At the core of any loan is in the end trust. To my understanding, a default happens when creditors no longer believe you can service your obligations. But that “feels” too weak. I would hope there’s more human knowledge on this topic.
That is why I am interested in serious literature on the topic, rather than contrived technical arguments (I have myself a full bag of those). Do you perhaps have any pointers?
@freemo Thanks a lot for all the references, some titles look very relevant to what I am interested in. I will try to get out some of those to educate myself, this is useful.
Just a couple of remarks to clarify what I meant:
Me: changing legal and political framework around its debt
You: What would a countries internal laws or political framework have to do with the agreement they have with other countries regarding their debt.

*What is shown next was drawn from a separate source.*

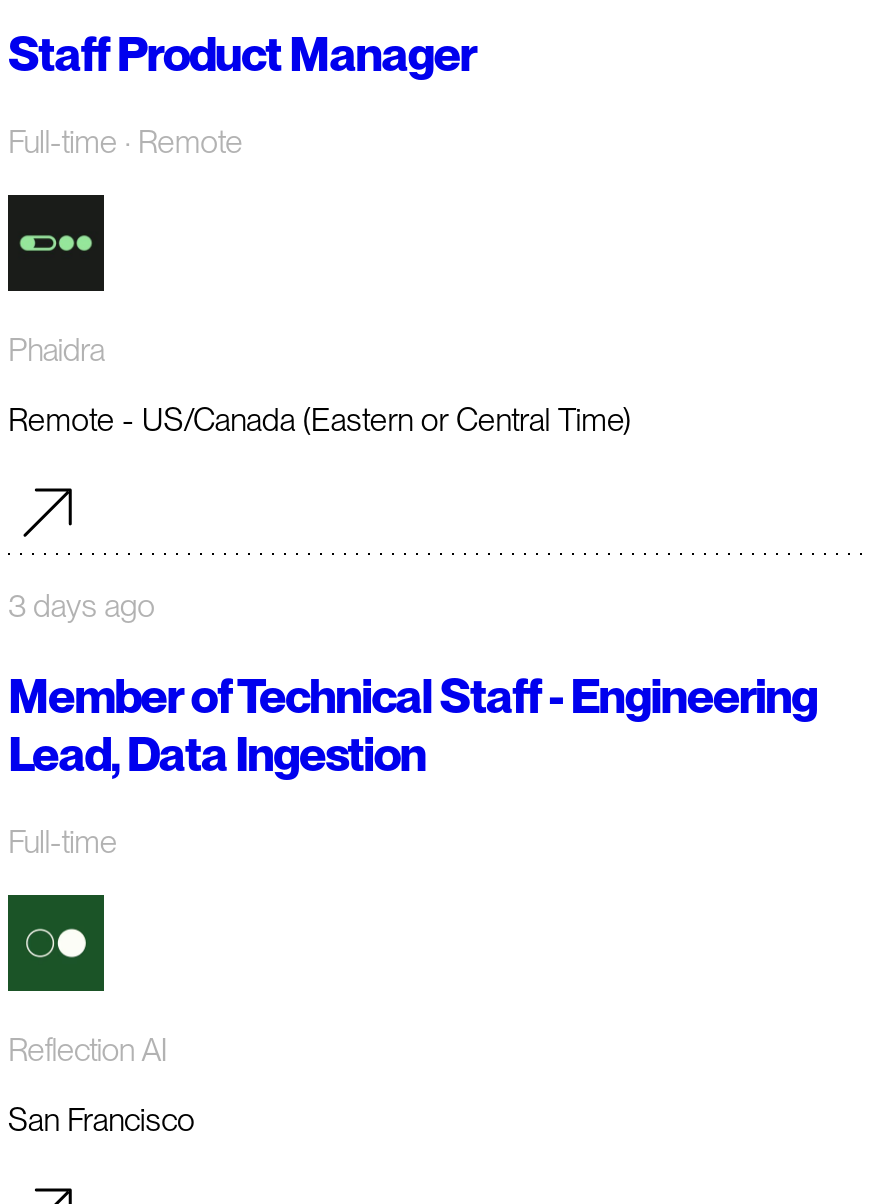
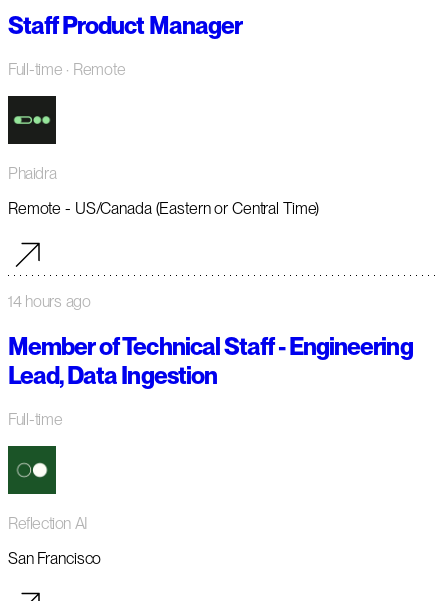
- 3 days ago
+ 14 hours ago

E.g., Italy is a part of Eurozone. Either Italy, or other EU countries can conceivably modify treaties in a way which would influence how external actors perceive its ability to service its debt. For instance, hypothetically, by delegating some part (control?) of their internal economic policy making to the EU-level. Or similar. Of course e.g., Bolivia has fewer options in this respect.

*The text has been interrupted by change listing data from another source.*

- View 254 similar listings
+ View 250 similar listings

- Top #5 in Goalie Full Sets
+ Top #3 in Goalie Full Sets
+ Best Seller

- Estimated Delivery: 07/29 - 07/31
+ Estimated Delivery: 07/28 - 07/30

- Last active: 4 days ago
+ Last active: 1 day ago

@FailForward That would, change their credit rating yes, but two things either:
1) it is not successful as a tactic in improving the rate of growth of their GDP, in which case my original formulation holds true all the same, they will ultimately default or brought closer to default should the loan cost more money than it produces
2) it is a successful tactic in improving the rate of growth of their GDP. In which case the equation still holds true but you simply adjust it to include the new rate of growth figures for the GDP to reflect this change.
Point being no matter what changes they might make it doesnt change the fact that if a loan is not more profitable than what you spend the loan on, then that decision will drive you closer to default, not farther away.
The example you give of changing of delegating some control to the EU is something you can do regardless of the loan or not, so it would be an independent variable not dependent on the effect from the loan itself with regards to defaulting, so doesnt really get around the root problem.